Work to be completed
Apart from the pictures, return every line of the listing exactly.
-- Study material follows --
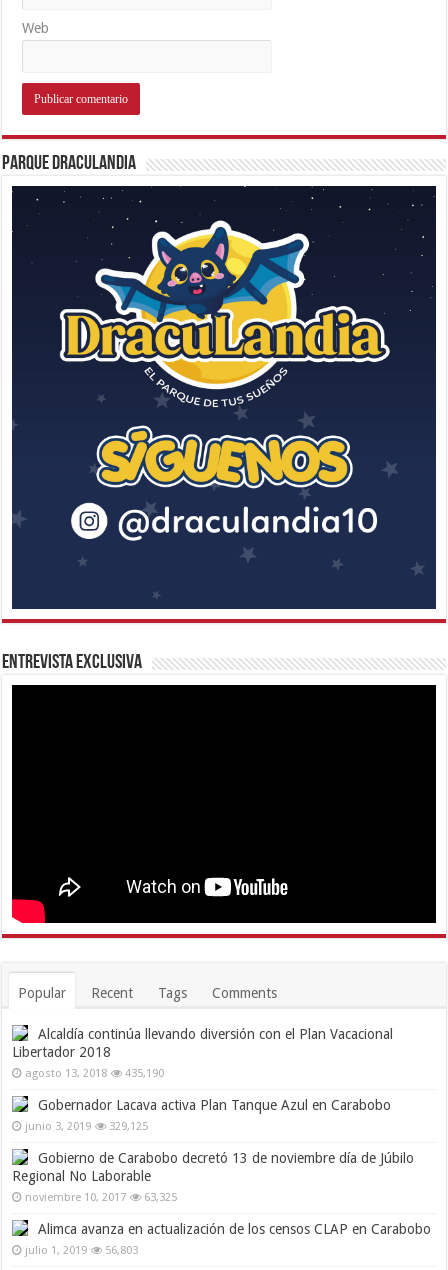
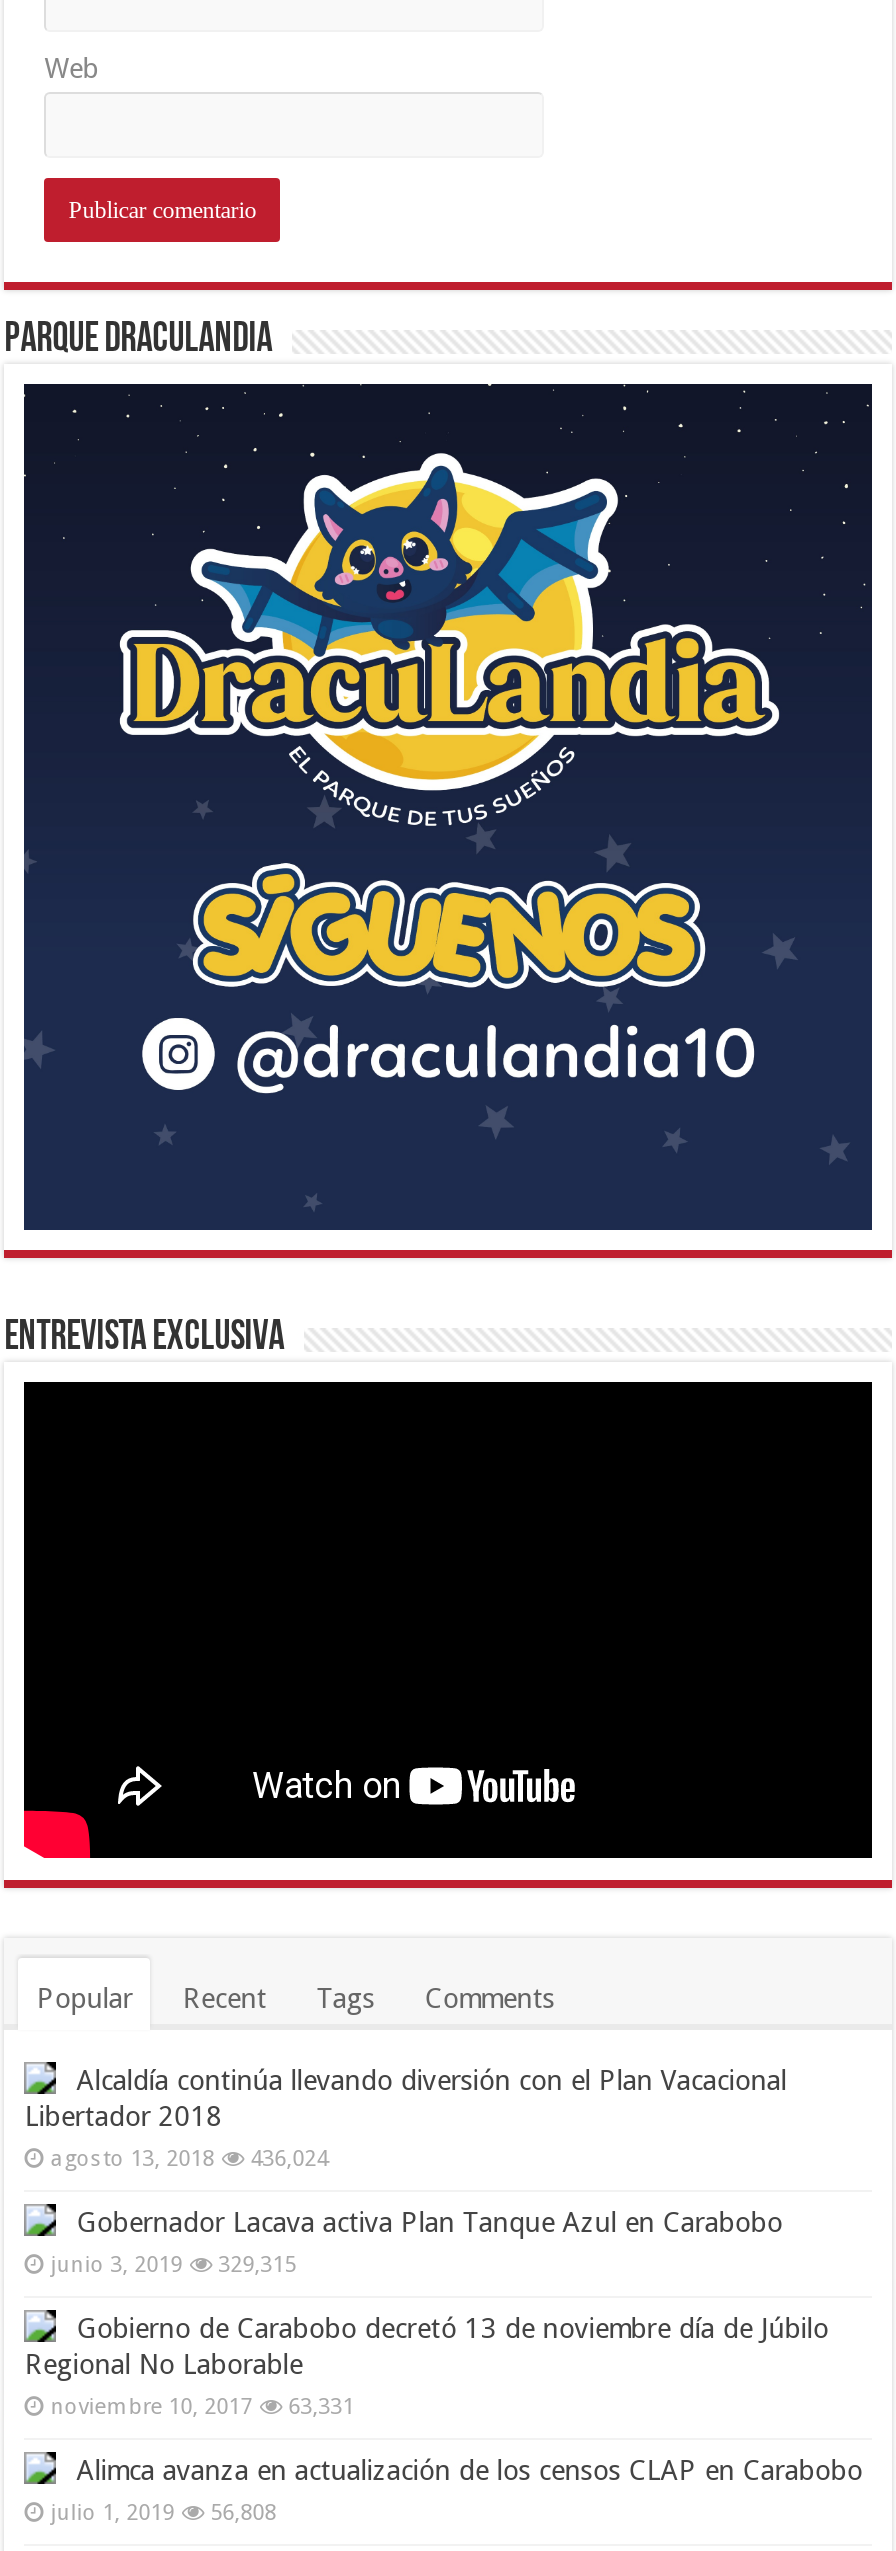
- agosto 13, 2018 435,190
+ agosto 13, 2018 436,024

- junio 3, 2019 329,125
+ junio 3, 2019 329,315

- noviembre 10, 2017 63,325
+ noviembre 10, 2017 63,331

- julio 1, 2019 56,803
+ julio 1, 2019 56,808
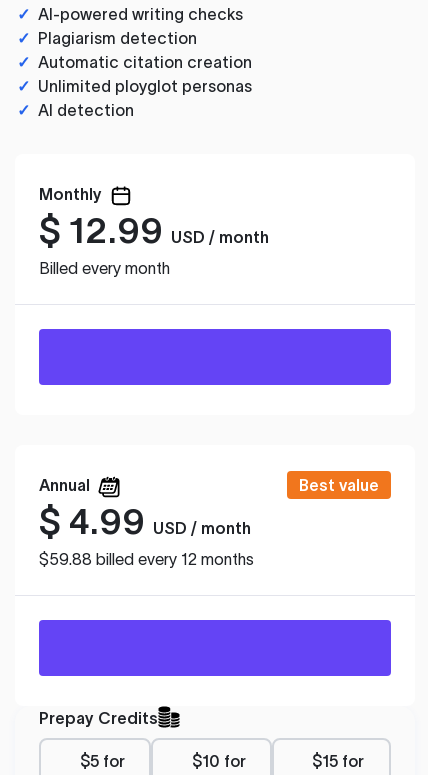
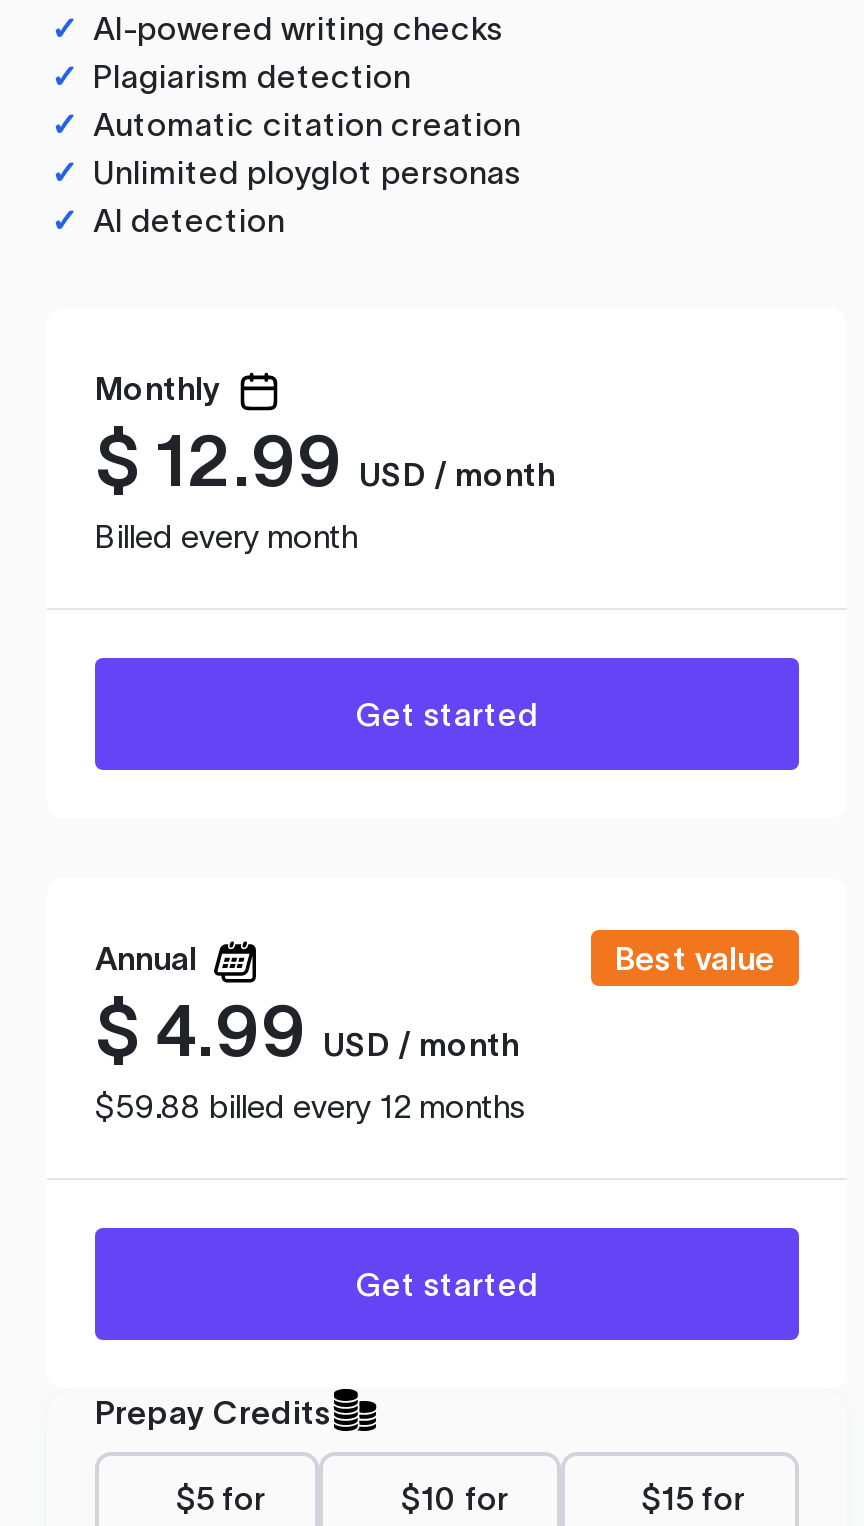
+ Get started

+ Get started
-- Study material concluded --
Written response
- agosto 13, 2018 435,190
+ agosto 13, 2018 436,024

- junio 3, 2019 329,125
+ junio 3, 2019 329,315

- noviembre 10, 2017 63,325
+ noviembre 10, 2017 63,331

- julio 1, 2019 56,803
+ julio 1, 2019 56,808
+ Get started

+ Get started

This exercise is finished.